Reproduce exactly, and nothing but, the lines between the one with "order number: 4537918874 -> 4537918854" and the end of the entries, both ends included.
--- Records ---
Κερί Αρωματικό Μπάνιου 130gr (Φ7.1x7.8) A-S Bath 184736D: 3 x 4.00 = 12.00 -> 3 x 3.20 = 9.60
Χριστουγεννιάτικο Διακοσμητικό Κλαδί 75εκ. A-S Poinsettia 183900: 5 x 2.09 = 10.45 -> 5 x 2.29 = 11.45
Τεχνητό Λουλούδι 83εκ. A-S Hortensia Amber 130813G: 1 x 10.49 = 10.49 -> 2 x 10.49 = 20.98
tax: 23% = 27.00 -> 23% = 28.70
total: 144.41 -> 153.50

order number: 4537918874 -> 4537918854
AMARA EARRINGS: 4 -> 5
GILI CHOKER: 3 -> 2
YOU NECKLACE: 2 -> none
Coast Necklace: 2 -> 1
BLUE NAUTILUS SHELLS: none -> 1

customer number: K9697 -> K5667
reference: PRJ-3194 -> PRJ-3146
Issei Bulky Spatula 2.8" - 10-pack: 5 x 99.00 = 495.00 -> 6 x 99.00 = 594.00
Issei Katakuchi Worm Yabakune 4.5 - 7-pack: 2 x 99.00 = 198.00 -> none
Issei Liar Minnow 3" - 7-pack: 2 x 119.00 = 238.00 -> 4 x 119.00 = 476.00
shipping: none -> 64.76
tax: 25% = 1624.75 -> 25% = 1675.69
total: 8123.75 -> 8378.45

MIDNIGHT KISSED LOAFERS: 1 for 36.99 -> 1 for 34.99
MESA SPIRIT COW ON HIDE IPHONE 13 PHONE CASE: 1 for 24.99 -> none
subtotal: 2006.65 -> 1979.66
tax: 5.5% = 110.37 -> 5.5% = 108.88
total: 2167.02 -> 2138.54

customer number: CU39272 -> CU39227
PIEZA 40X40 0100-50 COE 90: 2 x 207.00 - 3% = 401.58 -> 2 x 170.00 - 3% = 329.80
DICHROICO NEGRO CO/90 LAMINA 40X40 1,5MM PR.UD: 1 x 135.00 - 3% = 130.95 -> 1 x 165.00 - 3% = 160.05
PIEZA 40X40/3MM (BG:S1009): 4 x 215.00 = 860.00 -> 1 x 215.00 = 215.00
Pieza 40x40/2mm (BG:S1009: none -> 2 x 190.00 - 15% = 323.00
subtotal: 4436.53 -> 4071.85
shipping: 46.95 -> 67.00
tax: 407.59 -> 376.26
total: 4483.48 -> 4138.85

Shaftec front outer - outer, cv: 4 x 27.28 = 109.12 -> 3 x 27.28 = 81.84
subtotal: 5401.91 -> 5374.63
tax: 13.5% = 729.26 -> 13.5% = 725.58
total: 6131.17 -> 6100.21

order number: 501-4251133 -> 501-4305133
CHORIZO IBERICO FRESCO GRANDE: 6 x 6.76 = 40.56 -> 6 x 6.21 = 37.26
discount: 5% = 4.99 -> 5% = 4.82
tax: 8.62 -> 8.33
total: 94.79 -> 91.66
---
◆ Answer for the task
order number: 4537918874 -> 4537918854
AMARA EARRINGS: 4 -> 5
GILI CHOKER: 3 -> 2
YOU NECKLACE: 2 -> none
Coast Necklace: 2 -> 1
BLUE NAUTILUS SHELLS: none -> 1

customer number: K9697 -> K5667
reference: PRJ-3194 -> PRJ-3146
Issei Bulky Spatula 2.8" - 10-pack: 5 x 99.00 = 495.00 -> 6 x 99.00 = 594.00
Issei Katakuchi Worm Yabakune 4.5 - 7-pack: 2 x 99.00 = 198.00 -> none
Issei Liar Minnow 3" - 7-pack: 2 x 119.00 = 238.00 -> 4 x 119.00 = 476.00
shipping: none -> 64.76
tax: 25% = 1624.75 -> 25% = 1675.69
total: 8123.75 -> 8378.45

MIDNIGHT KISSED LOAFERS: 1 for 36.99 -> 1 for 34.99
MESA SPIRIT COW ON HIDE IPHONE 13 PHONE CASE: 1 for 24.99 -> none
subtotal: 2006.65 -> 1979.66
tax: 5.5% = 110.37 -> 5.5% = 108.88
total: 2167.02 -> 2138.54

customer number: CU39272 -> CU39227
PIEZA 40X40 0100-50 COE 90: 2 x 207.00 - 3% = 401.58 -> 2 x 170.00 - 3% = 329.80
DICHROICO NEGRO CO/90 LAMINA 40X40 1,5MM PR.UD: 1 x 135.00 - 3% = 130.95 -> 1 x 165.00 - 3% = 160.05
PIEZA 40X40/3MM (BG:S1009): 4 x 215.00 = 860.00 -> 1 x 215.00 = 215.00
Pieza 40x40/2mm (BG:S1009: none -> 2 x 190.00 - 15% = 323.00
subtotal: 4436.53 -> 4071.85
shipping: 46.95 -> 67.00
tax: 407.59 -> 376.26
total: 4483.48 -> 4138.85

Shaftec front outer - outer, cv: 4 x 27.28 = 109.12 -> 3 x 27.28 = 81.84
subtotal: 5401.91 -> 5374.63
tax: 13.5% = 729.26 -> 13.5% = 725.58
total: 6131.17 -> 6100.21

order number: 501-4251133 -> 501-4305133
CHORIZO IBERICO FRESCO GRANDE: 6 x 6.76 = 40.56 -> 6 x 6.21 = 37.26
discount: 5% = 4.99 -> 5% = 4.82
tax: 8.62 -> 8.33
total: 94.79 -> 91.66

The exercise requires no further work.